Directions: From the data below, return the exact lines starting at the line containing "100% Pure Organic" and ending at the line containing "total: 262.47 -> 248.75", both included, and nothing else.

-- Entries supplied follows --

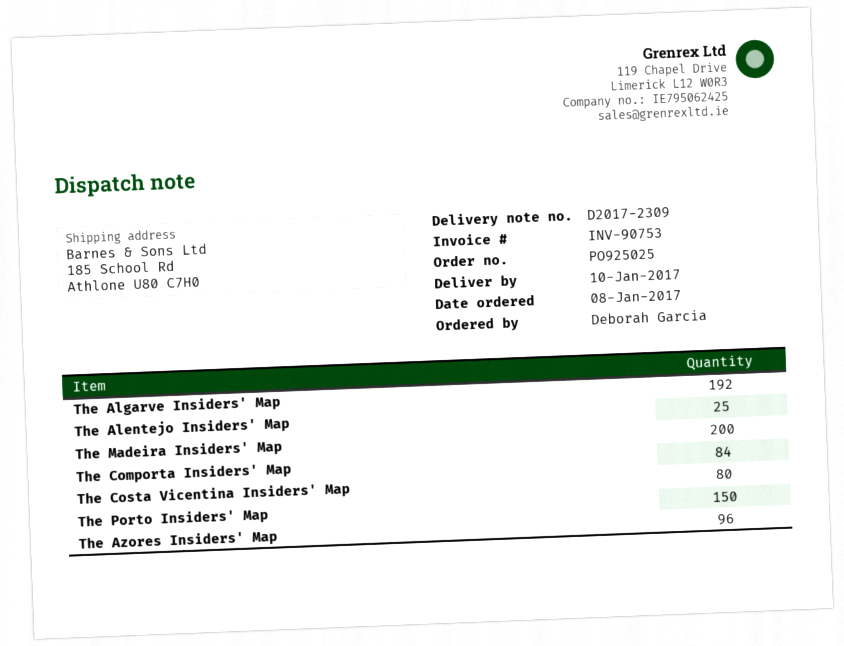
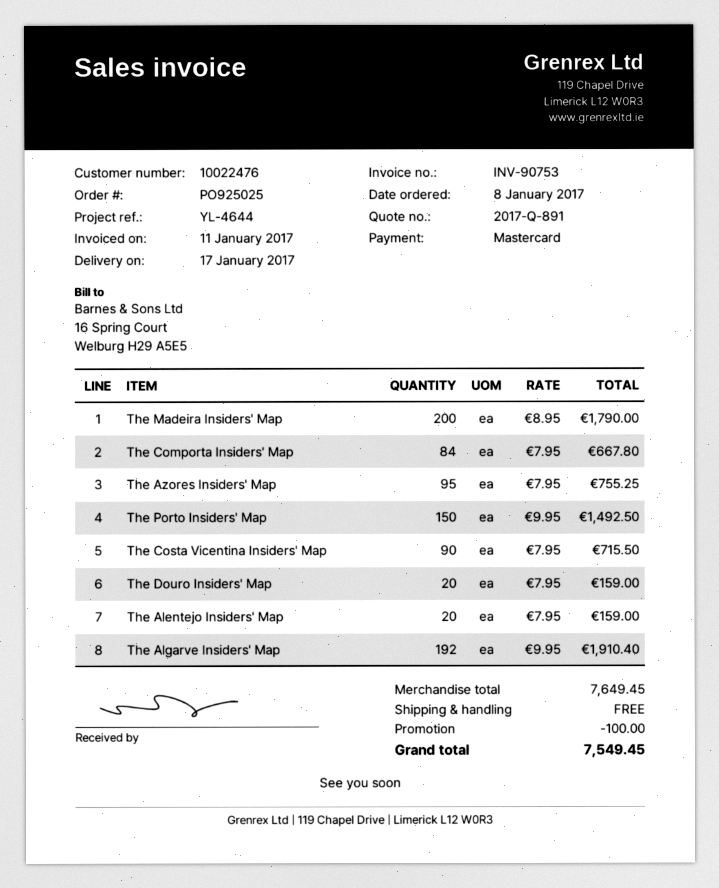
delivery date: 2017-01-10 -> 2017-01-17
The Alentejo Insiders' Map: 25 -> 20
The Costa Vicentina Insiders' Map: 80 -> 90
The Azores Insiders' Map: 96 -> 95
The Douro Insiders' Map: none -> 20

-- Entries supplied concluded --
-- Entries supplied follows --

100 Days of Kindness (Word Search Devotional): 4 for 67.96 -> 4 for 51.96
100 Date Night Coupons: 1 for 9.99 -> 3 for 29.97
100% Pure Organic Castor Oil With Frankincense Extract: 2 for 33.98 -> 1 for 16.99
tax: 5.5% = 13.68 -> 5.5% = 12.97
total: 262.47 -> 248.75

-- Entries supplied concluded --
-- Entries supplied follows --

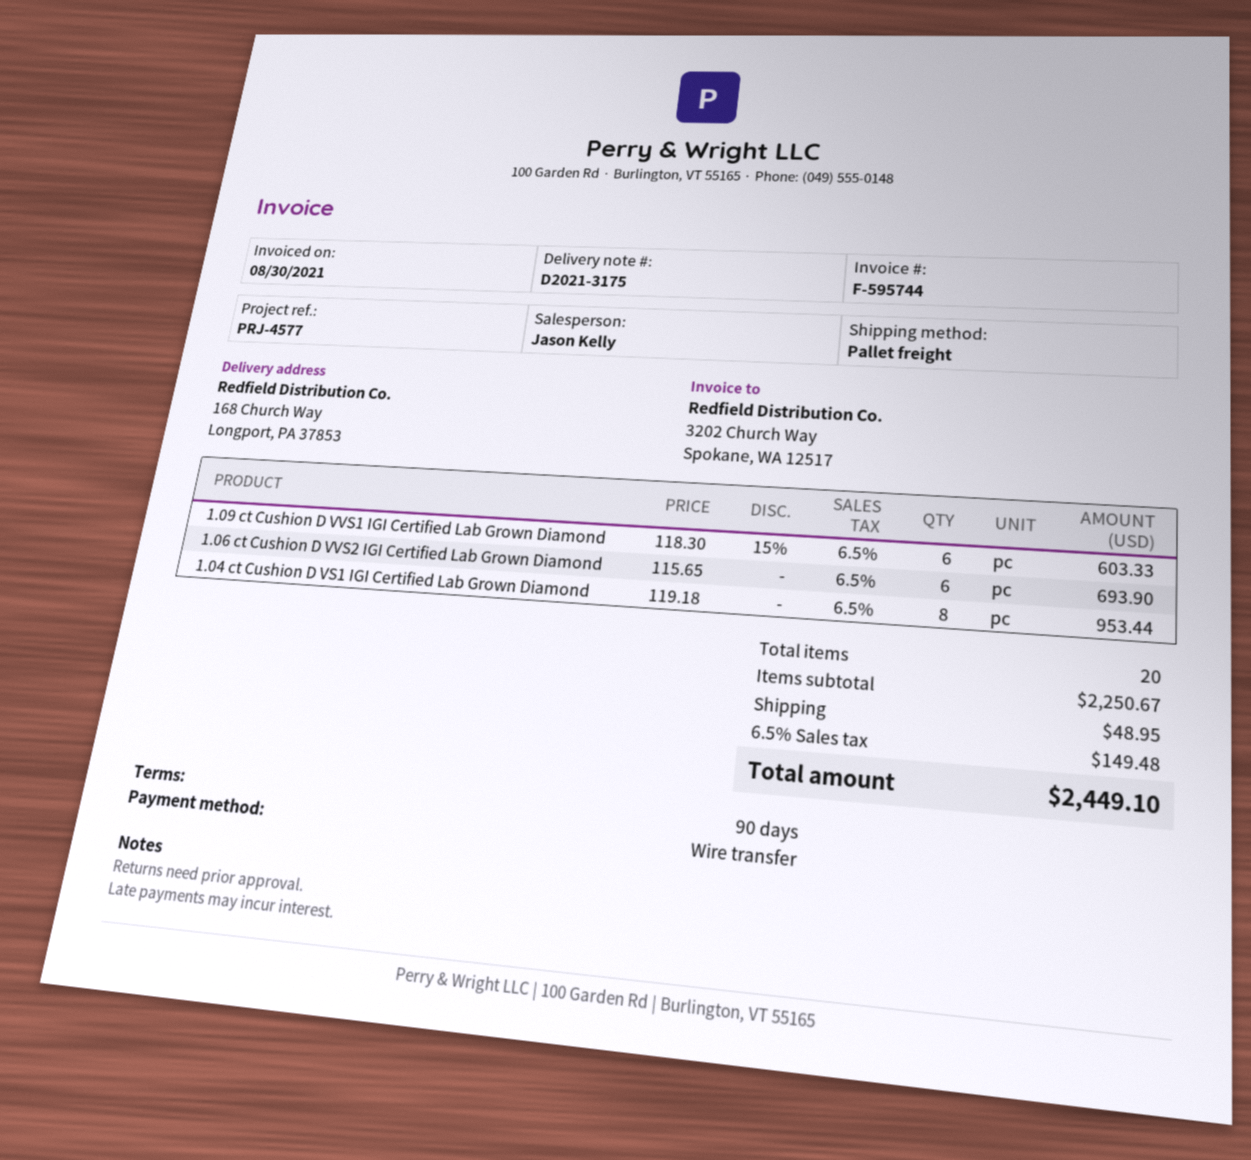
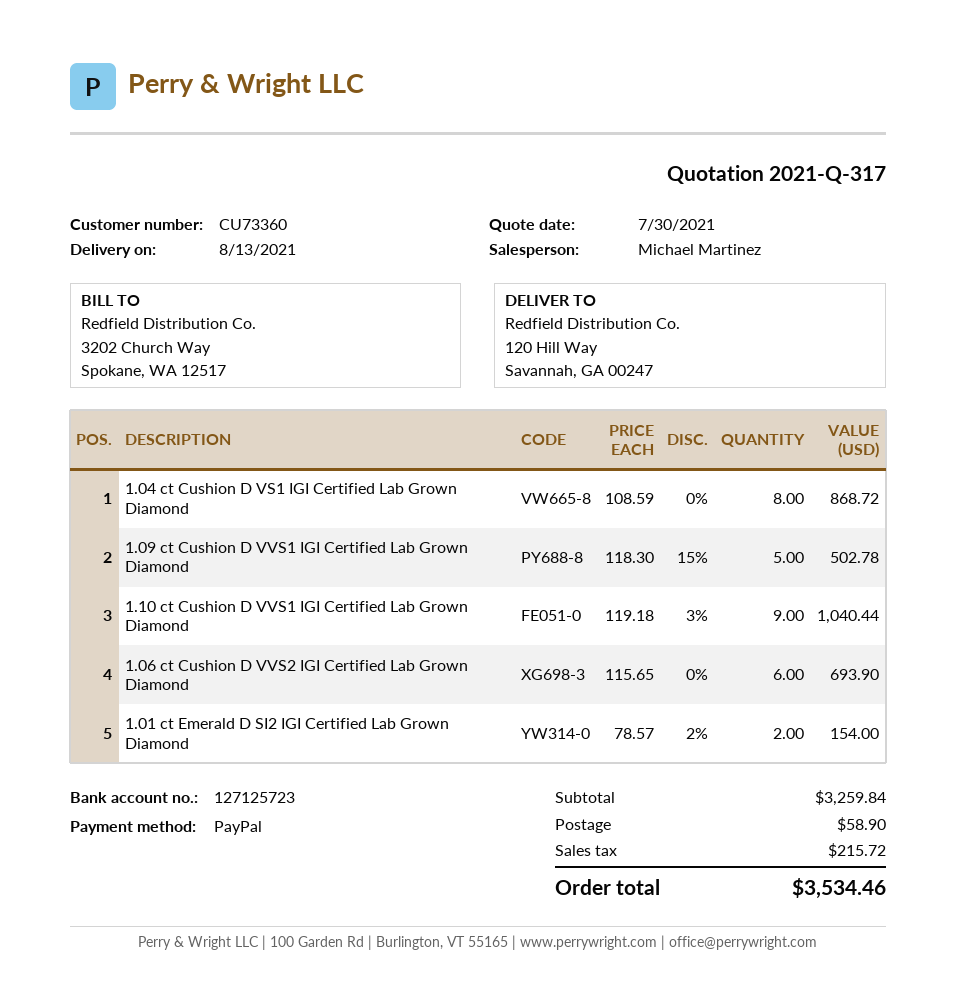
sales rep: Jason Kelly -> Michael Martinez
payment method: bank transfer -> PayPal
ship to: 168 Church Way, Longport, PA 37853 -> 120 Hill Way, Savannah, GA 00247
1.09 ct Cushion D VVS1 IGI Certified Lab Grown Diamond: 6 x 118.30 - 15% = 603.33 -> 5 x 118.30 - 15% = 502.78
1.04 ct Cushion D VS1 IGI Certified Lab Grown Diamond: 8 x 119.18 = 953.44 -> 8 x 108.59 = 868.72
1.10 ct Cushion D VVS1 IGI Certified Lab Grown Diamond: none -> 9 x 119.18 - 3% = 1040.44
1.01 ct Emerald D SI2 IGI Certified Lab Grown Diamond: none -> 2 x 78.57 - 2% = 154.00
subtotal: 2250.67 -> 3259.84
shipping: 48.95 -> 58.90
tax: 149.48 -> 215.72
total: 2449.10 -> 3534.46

-- Entries supplied concluded --

Response below:
100% Pure Organic Castor Oil With Frankincense Extract: 2 for 33.98 -> 1 for 16.99
tax: 5.5% = 13.68 -> 5.5% = 12.97
total: 262.47 -> 248.75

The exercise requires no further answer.